The Frenchman, on loan to his former club from New York Red Bulls, was seen arguing with a supporter following the 3-2 loss at the Liberty Stadium.
“I was really shocked and disappointed on Sunday, and not just at the result,” Henry told The Sun . “After the final whistle of a very tricky game, I insisted the whole team go and applaud the Arsenal supporters.
“When I arrived in front of our own fans, I couldn’t understand the abuse the team were getting from one of them. I wanted to tell the fan in question that we need their support not abuse. The sentiment was right but in hindsight could have been better expressed.
“So I would like to first and foremost apologise for using inappropriate language to that particular supporter. I didn’t intend to be malicious or threatening and am aware that it could have been said in a calmer manner.”

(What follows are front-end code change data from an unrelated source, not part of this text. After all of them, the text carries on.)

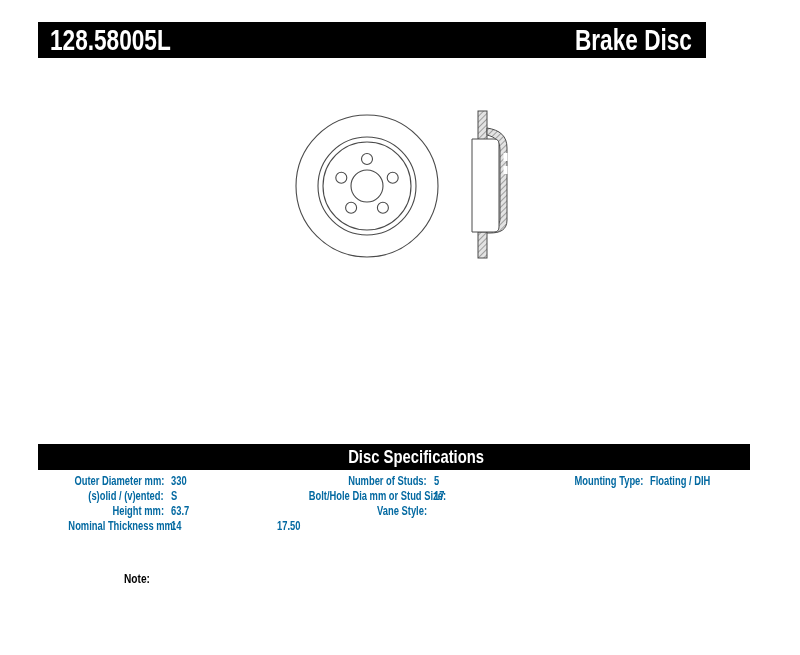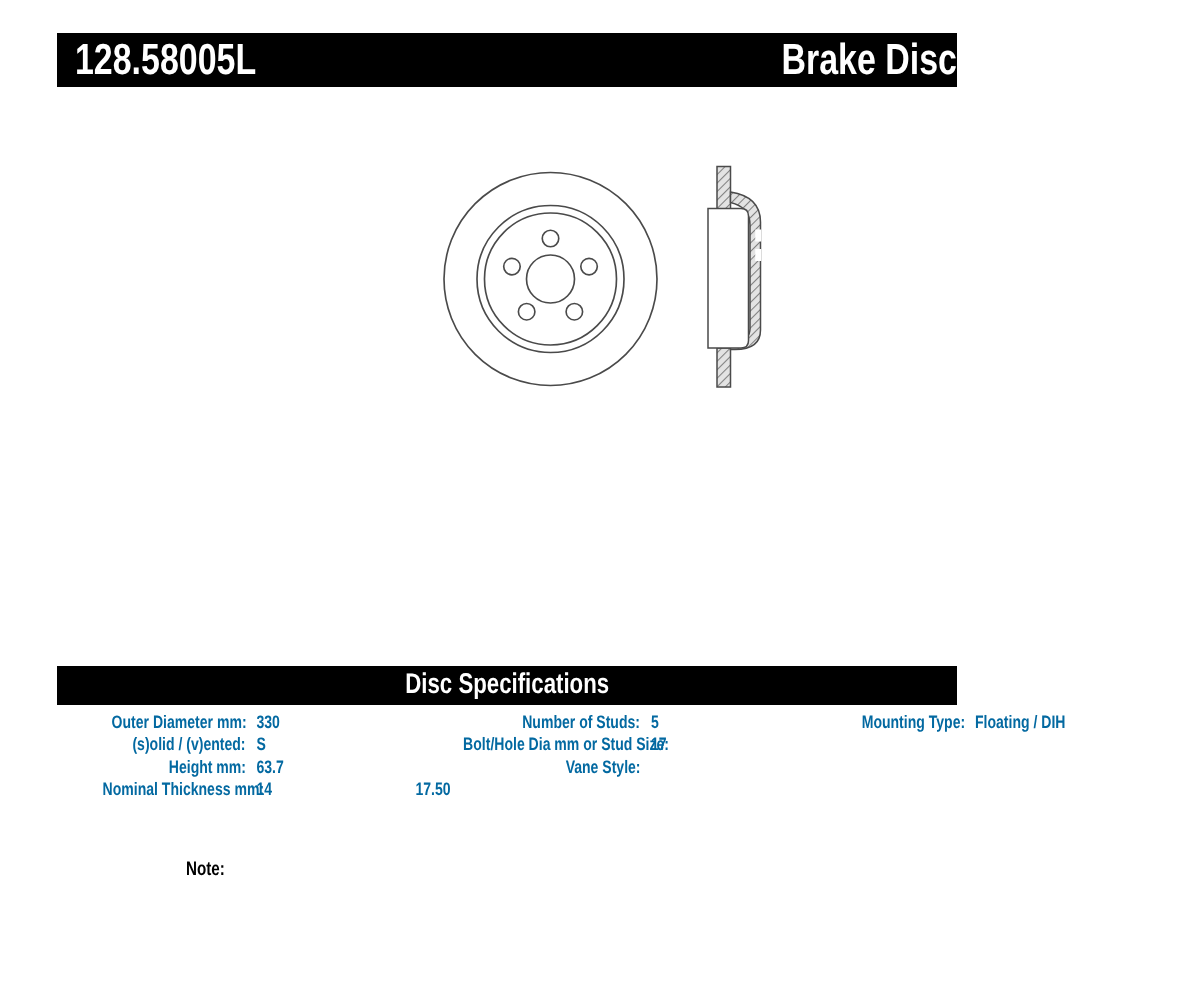--- a/index.html
+++ b/index.html
@@ -10,34 +10,34 @@
     font-family:"Liberation Sans","DejaVu Sans",sans-serif;
     overflow:hidden;
   }
   
   .cond{display:inline-block;transform:scaleX(0.78);white-space:nowrap;}
   .cond-l{transform-origin:0 50%;}
   .cond-r{transform-origin:100% 50%;}
   .cond-c{transform-origin:50% 50%;}
 
   .bar{
-    position:absolute;left:38px;width:600px;
+    position:absolute;left:38px;width:668px;
     background:#000000;color:#ffffff;
     font-weight:bold;
   }
   .bar-header{
     top:22px;height:36px;line-height:36px;
     font-size:29px;
     display:flex;justify-content:space-between;
   }
   .bar-header .part{padding-left:12px;}
-  .bar-header .prod{}
+  .bar-header .prod{padding-right:14px;}
   .bar-spec{
     top:444px;height:26px;line-height:26px;
-    font-size:19px;text-align:center;
+    font-size:19px;text-align:center;padding-left:44px;
   }
 
   .drawing-layer{position:absolute;left:0;top:0;width:800px;height:655px;}
 
   .spec-col{position:absolute;top:474px;}
   .spec-col-1{left:38px;}
   .spec-col-2{left:270px;}
   .spec-col-3{left:520px;}
   .spec-row{display:flex;height:15px;line-height:15px;font-size:12px;font-weight:bold;color:#0369a1;}
   .spec-label{display:block;text-align:right;}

When the legs finally do go, there’s a job waiting for Henry in Arsenal’s PR department.
Today marks the 30th anniversary of the death of one of football’s most divisive and possibly misunderstood coaches. Derided by some as the architect of ‘anti-football’ Argentinian Osvaldo Zubeldía died on January 17th, 1982, at the age of 54.
He is best remembered for his stewardship of Estudiantes and in particular a couple of eventful Intercontinental matches against Manchester United and Milan in the late 1960s.
Estudiantes’ victory over European champions United in 1968 was a rough match – although the violence was certainly not all one way – culminating in United’s George Best and Estudiantes’ José Hugo Medina being sent off.
However, that match was a mere appetiser for the following year’s final in which Milan were subjected to 90-minutes of almost continuous assault by their opponents.
So brutal were the home side in the second leg in Buenos Aires that the entire team was arrested on orders from Argentine President Juan Carlos Onganía. Moreover, goalkeeper Alberto Poletti was suspended for life (he was later pardoned) and spent time in jail, together with teammates Ramón Aguirre Suárez and Raúl Madero.
It was, as the Guardian reported, “the culmination of all that is evil in international club soccer.”
Here are the ‘highlights’ from that battle.
The anniversary of Zubeldía’s death has been marked by an interesting piece by Juan Arango who offers a balanced appraisal of a coach who was not only highly successful, but also hugely influential.